Мимо пронесли корыто с требухой. Какой-то косноязычный левит, путаясь в бесконечных засаленных тряпках, ткнул Моисея локтем в бок и тут же, не извинившись, принялся яростно чесать пах. Рядом вырвало верблюда. Желтая пена медленно обтекала сандалию пророка, а он стоял, прижав к себе скрижали, как украденный из лавки окорок.
Навстречу вывалился Аарон. Лицо его, лоснящееся от жира и страха, было вымазано в золотой пыли – видимо, только что облизывал пальцы после отливки истукана.
– Ну что там? – спросил Аарон, вытирая нос рукавом и шмыгая. – Дал?
– Дал, – Моисей выплюнул налипшую на губу муху. – Десять штук. Читать умеешь?
– Куда там... Народ волнуется, Мойша. Гул стоит. Требуют подробностей по налогам и мясной части.
Они пробирались сквозь толпу, которая не расступалась, а всасывала их в себя. Лица лезли прямо в глаза: щербатые рты, гноящиеся веки, бородавки, поросшие жестким волосом. Пахло кислым вином, протухшим мясом и вечностью, которая на вкус оказалась как старая медь.
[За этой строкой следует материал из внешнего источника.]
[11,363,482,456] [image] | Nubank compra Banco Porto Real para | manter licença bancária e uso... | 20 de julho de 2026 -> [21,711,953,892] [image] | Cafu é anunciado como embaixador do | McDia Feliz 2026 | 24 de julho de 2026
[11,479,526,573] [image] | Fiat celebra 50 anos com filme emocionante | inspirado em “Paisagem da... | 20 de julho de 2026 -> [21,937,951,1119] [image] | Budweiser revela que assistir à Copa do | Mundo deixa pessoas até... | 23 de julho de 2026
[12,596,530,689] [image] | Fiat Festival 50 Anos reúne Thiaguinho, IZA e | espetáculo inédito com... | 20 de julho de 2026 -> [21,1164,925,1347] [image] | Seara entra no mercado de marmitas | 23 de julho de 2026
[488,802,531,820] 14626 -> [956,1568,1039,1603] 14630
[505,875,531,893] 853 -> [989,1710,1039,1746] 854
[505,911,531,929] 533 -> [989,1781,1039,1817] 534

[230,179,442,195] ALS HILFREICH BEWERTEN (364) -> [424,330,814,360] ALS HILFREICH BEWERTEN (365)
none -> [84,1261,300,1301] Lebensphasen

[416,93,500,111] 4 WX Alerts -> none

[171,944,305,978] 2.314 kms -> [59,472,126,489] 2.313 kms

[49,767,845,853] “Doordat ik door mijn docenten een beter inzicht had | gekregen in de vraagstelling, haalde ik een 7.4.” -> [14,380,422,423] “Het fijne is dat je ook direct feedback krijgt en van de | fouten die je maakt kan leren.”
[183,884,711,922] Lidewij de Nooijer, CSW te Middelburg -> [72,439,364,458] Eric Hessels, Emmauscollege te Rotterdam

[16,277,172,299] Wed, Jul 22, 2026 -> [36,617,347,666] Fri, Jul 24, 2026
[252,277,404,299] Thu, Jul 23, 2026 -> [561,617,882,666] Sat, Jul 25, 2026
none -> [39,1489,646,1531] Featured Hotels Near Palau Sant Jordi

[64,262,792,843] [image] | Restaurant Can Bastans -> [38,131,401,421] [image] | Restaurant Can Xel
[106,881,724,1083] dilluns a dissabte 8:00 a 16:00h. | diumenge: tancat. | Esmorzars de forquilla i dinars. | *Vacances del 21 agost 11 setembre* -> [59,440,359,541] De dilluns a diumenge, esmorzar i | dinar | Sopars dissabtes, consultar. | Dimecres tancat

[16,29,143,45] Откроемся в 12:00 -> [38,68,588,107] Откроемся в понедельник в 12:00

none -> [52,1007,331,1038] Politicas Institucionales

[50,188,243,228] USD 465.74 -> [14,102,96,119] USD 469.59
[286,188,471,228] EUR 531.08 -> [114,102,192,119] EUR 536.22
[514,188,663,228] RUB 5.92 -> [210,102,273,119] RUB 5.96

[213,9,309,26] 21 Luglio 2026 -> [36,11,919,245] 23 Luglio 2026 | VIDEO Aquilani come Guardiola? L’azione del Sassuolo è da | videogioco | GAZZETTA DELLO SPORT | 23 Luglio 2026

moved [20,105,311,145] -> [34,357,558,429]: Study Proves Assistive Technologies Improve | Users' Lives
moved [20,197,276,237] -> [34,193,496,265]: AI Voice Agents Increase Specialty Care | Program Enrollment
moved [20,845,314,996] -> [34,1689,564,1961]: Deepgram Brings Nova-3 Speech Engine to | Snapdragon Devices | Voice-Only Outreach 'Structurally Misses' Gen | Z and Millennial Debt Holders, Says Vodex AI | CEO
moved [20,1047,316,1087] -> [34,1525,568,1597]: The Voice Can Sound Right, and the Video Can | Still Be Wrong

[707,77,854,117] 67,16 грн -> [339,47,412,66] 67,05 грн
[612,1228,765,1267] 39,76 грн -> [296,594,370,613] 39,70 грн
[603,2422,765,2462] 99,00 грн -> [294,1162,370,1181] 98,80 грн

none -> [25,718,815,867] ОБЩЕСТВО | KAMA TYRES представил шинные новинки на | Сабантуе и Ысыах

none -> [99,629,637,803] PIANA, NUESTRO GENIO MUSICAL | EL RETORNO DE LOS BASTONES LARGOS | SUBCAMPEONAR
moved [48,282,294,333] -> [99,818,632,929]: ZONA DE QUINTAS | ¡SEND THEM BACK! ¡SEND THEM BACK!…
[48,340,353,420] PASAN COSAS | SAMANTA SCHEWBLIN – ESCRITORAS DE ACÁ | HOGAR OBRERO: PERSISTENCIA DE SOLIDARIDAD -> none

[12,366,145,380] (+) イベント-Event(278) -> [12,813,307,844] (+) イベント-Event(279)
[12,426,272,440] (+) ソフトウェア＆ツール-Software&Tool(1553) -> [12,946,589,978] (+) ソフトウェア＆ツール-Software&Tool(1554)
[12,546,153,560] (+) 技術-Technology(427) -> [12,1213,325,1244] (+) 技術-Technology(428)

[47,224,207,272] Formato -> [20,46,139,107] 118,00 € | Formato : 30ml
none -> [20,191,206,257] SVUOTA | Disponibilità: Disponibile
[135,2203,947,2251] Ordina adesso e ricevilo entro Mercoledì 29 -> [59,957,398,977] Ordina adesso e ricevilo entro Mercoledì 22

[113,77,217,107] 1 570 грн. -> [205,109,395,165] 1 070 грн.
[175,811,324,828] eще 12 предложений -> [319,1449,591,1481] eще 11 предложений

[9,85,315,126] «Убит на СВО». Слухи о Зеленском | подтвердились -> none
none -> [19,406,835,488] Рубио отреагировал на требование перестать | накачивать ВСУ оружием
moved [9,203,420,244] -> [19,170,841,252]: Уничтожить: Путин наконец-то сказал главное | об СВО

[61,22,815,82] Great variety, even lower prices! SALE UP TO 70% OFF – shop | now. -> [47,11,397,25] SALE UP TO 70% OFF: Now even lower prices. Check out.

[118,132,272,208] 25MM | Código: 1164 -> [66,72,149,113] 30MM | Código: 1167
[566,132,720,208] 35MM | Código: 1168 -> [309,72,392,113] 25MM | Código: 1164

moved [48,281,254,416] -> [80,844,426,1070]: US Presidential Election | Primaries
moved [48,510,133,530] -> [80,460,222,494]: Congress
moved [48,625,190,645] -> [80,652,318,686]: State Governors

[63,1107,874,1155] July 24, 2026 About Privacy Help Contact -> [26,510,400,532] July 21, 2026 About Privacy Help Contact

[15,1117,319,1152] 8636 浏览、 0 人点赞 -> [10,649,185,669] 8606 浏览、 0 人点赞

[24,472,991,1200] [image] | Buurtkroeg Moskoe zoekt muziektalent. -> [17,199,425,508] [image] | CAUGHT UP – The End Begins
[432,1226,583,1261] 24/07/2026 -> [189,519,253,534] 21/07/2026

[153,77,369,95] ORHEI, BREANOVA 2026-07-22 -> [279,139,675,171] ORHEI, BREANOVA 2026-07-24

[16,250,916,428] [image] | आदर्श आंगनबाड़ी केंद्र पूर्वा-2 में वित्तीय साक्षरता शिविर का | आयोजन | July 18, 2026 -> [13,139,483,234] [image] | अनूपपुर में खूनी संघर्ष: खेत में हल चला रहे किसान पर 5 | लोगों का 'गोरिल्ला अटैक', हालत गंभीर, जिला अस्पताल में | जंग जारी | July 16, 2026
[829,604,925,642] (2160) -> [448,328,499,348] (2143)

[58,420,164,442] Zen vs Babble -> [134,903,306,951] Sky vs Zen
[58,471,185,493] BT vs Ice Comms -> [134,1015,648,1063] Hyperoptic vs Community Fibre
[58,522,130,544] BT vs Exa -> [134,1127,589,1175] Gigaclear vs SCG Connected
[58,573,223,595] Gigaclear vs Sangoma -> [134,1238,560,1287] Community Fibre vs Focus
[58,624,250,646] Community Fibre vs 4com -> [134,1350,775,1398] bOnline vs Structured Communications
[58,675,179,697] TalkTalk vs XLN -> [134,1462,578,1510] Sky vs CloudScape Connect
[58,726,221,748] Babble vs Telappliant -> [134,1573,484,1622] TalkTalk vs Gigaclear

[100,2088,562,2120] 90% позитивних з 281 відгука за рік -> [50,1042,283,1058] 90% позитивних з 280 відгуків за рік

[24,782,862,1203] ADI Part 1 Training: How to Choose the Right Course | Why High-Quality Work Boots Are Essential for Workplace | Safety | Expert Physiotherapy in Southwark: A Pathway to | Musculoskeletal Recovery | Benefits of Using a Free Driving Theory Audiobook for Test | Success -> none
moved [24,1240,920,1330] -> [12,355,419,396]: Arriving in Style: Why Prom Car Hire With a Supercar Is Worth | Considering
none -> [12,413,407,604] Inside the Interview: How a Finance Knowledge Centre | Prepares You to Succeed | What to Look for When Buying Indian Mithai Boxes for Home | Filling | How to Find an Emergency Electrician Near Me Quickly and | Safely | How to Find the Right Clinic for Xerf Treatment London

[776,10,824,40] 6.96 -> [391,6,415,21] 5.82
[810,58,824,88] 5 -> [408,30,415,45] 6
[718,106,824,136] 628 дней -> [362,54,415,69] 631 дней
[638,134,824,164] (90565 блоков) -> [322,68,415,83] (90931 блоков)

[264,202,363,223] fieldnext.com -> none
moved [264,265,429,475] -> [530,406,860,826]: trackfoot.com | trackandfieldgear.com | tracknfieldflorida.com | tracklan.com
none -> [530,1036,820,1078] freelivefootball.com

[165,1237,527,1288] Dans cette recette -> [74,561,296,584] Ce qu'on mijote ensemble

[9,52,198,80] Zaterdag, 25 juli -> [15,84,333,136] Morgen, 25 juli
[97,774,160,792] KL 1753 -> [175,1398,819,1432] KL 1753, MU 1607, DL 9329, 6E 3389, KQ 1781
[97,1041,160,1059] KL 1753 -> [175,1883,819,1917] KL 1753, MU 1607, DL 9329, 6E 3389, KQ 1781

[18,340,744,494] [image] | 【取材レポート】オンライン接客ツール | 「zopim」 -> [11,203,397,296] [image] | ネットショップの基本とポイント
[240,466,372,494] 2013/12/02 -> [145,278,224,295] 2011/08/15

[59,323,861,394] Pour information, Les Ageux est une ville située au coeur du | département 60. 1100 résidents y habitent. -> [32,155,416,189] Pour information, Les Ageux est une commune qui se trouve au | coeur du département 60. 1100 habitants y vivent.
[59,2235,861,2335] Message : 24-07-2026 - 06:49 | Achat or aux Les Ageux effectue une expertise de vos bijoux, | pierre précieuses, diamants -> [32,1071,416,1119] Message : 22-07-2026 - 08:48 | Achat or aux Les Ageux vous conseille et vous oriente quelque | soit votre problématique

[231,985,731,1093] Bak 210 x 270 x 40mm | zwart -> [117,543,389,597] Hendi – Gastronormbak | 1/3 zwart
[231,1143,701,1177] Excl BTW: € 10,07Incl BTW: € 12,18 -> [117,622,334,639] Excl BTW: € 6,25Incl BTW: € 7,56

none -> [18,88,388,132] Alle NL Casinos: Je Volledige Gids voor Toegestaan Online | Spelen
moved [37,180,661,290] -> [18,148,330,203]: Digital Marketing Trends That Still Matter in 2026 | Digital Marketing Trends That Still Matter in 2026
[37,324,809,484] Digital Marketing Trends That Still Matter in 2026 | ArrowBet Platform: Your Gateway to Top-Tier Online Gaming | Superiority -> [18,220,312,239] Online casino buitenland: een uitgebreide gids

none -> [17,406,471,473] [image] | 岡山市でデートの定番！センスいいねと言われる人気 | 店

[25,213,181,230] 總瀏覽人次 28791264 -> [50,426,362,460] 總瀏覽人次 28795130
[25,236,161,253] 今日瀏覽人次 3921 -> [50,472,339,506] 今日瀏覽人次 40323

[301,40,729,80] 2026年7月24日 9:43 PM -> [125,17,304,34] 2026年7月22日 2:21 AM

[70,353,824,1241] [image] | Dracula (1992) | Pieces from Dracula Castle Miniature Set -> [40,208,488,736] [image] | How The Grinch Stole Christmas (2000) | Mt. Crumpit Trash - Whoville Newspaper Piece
Какой-то юродивый схватил Моисея за край хитона и начал долго, нудно сморкаться в освященную ткань.
– Вот, – Моисей швырнул одну плиту на плоский камень. Грохнуло тупо, без пафоса. – «Не прелюбодействуй».
В толпе кто-то горько и коротко хохотнул. Старая баба, сидевшая на корточках в луже, принялась методично бить ребенка по затылку сушеной рыбиной.
– А про воровство что? – выкрикнули из глубины, где кто-то в этот момент ловко срезал кошель с пояса соседа.
– Тоже нельзя, – отрезал старик, чувствуя, как по спине ползет вошь. – И про субботу нельзя. И имя всуе...
Он посмотрел на эти камни. Буквы, выцарапанные словно когтем гигантской птицы, казались нелепыми в этом хаосе обносков, окриков и чавканья. Это был кодекс. Начало великой морали. Но сейчас Моисею больше всего хотелось, чтобы кто-нибудь подал ему чистой воды обмыть ноги и чтобы это серое небо, наконец, перестало давить на темя своей невыносимой, пыльной тишиной.
Сзади опять заблеял телец. Золотой, нелепый, с кривой мордой. Народ потянулся к нему, толкаясь и ворча, обходя скрижали, как досадную помеху на дороге к корыту. Рождалась цивилизация – под хрип умирающего осла и чавканье толпы в грязи.
Основание ордена Розенкрейцеров
В Касселе стояла такая жижа, что сапоги отрывались вместе с надеждами. По небу волокли серые, мокрые тюки облаков, из которых на черепичные крыши цедила кислая дрянь. Год тысяча шестьсот четырнадцатый от Рождества Христова выдался сопливым, чахоточным и бессмысленным.
По рынку, толкаясь локтями в чьи-то потные спины и мокрые меха, продирался аптекарь Ганс. У Ганса болело ухо, а в кармане хлюпала промокшая листовка. Вокруг орали. Какая-то баба с вывалившейся грудью совала прохожим дохлую курицу, а слепой старик в лохмотьях исступленно грыз край деревянного корыта.
– Вы слышали? – Ганс схватил за пуговицу проезжего дворянина, чей конь только что обдал всех вокруг веером черной грязи. – Христиан Розенкрейц! Гробницу вскрыли! Двести лет лежал, как живой, зубы белые, в руке книжка золотая!
Дворянин не ответил. Он пытался выковырять из зуба кусок жесткой солонины и меланхолично сплевывал под копыта.